How do you sum up a life? I try, every year, to write some kind of post on the anniversary of his death. He possessed a wicked and sometimes inexplicable sense of humor. He loved any sort of machine, the faster and more complex the better. He was utterly unmotivated by wealth—he and my mother met in Kentucky in the 1960’s, where they’d both gone to volunteer in the war on poverty, and where he remained for the rest of his life even though he possessed about as many Southern Appalachian characteristics as Winston Churchill. He never spent money if he could avoid it: he built himself a tiny house in the mountains, rebuilt an ancient 1930’s era truck out of random prices of salvaged metal, read thousands of books from the library, and jerry-rigged the shit out of any mechanical contraption that broke. Or he just invented new machines. You know the cliche of the smart guy whose glasses are held together by duct tape? Yes. That was my dad.

But here’s the thing I realize now. In my mind, my dad’s existence was filtered not through his accomplishments and experiences but through the prism of his relationship with me. He was Dad. He cherished me. He was so proud of me. He was the one man on earth I could count on for pure unconditional support. And, like most children, I failed to realize what that support was worth until it was gone.

I loved him but I was fundamentally selfish. It wasn’t until after he died that I learned more about his life. If you’re wondering how I acquired my values and beliefs, it’s because I grew up witnessing my parents—both intelligent and driven enough to have been enormously successful in any field they chose—forgo wealth in favor of fighting to change the conditions that cause poverty and inequality. My dad—an economics major, a literal genius, the most innovative person I’ve ever known in real life—could have been a billionaire on Wall Street if he’d wanted that. Instead, he moved from the Pacific Northwest to Washington, D.C. and then to rural Kentucky to try to foster economic development there.

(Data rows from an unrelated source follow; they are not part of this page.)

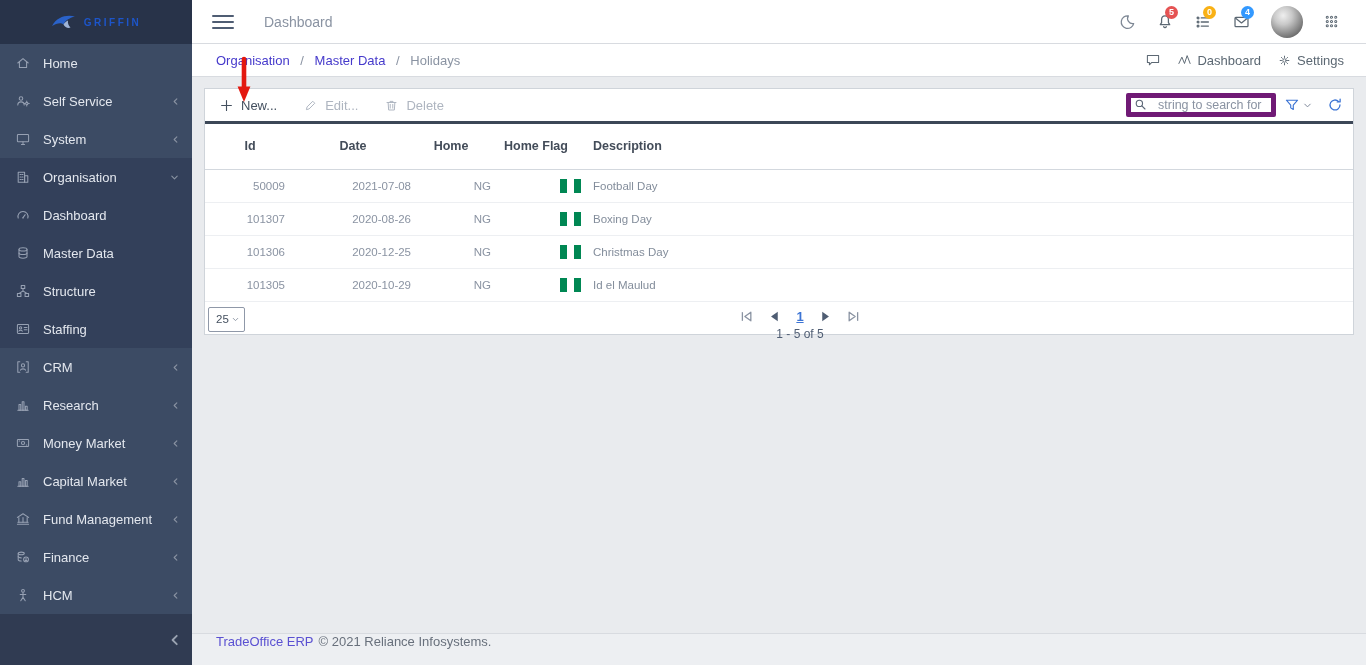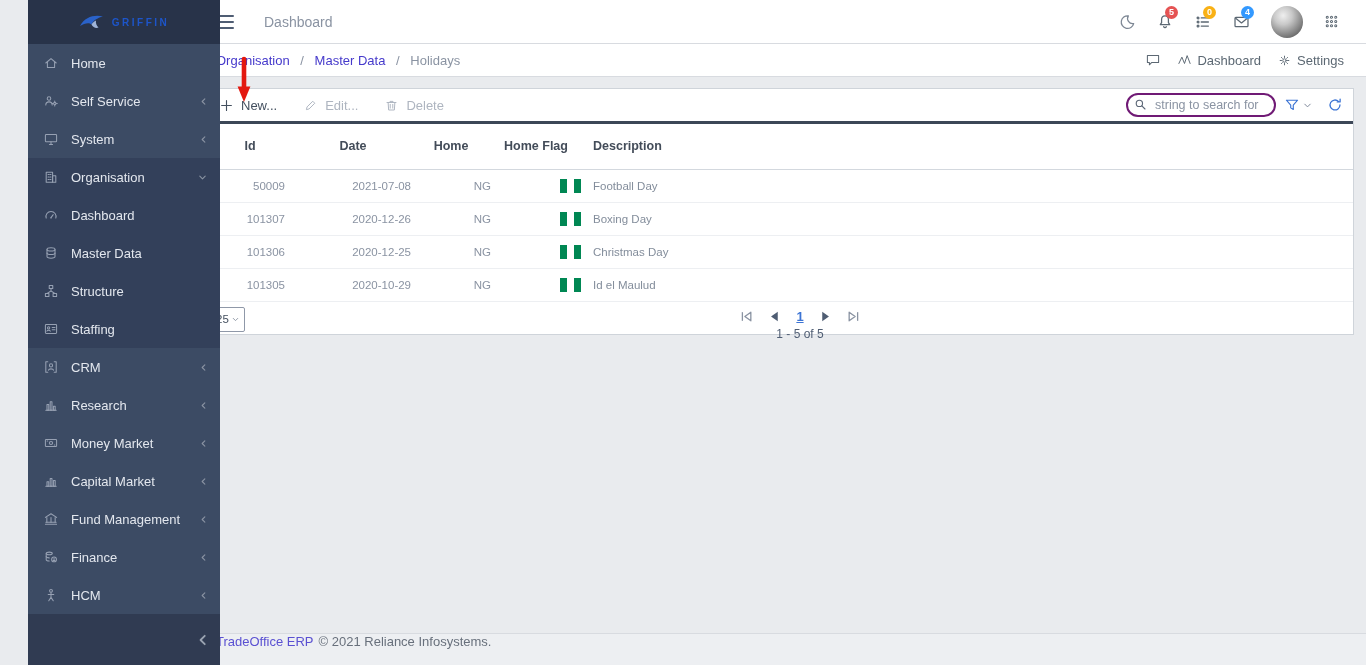"GRIFFIN" .sidebar { margin-left: 28px -> none }
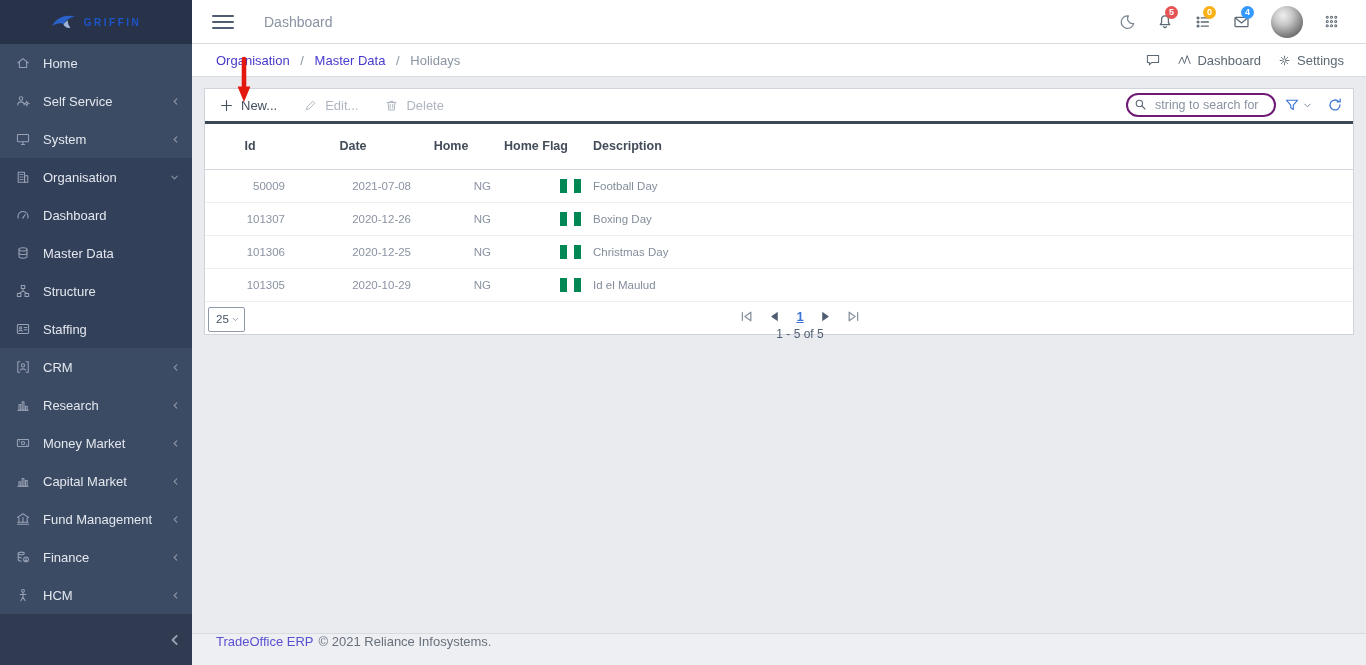"string to search for" .search-input { border: 2px solid #701a75 -> 5px solid #701a75; border-radius: 12px -> 2px }
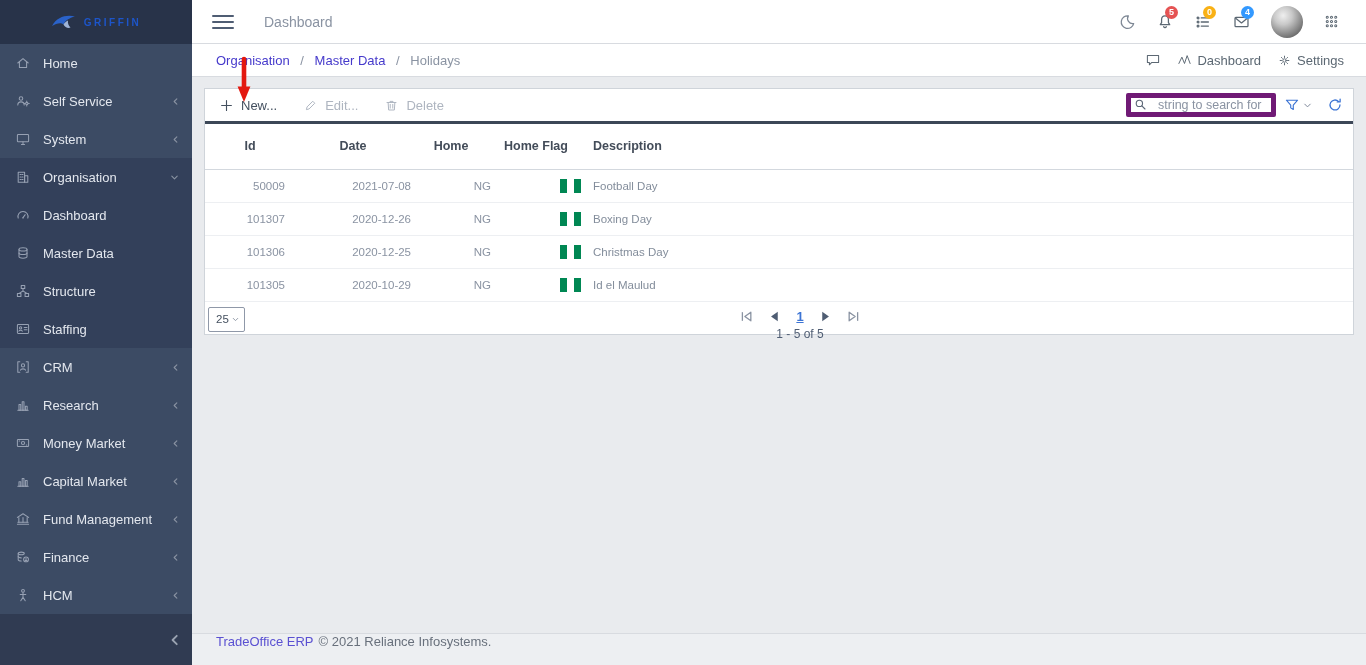"2020-12-26" td.c-date { text: 2020-12-26 -> 2020-08-26 }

To me, it was as if he sprung into existence when I was born. Why had I taken his life for granted? Why hadn’t I asked him the same kinds of questions about himself that he asked me? Why hadn’t it dawned on me that a day would come when I’d never again see his distinctive all-caps handwriting on the front of an envelope? Why didn’t I write him back more often?

To my eternal regret, only two of the dozens and dozens of letters he sent me still exist. I’d give anything to get another one. But mostly I wish I could ask him questions about his life, to know him and understand him the way he knew and understood me.


Cherish your parents. And ask them about their lives before you came along, if you still can.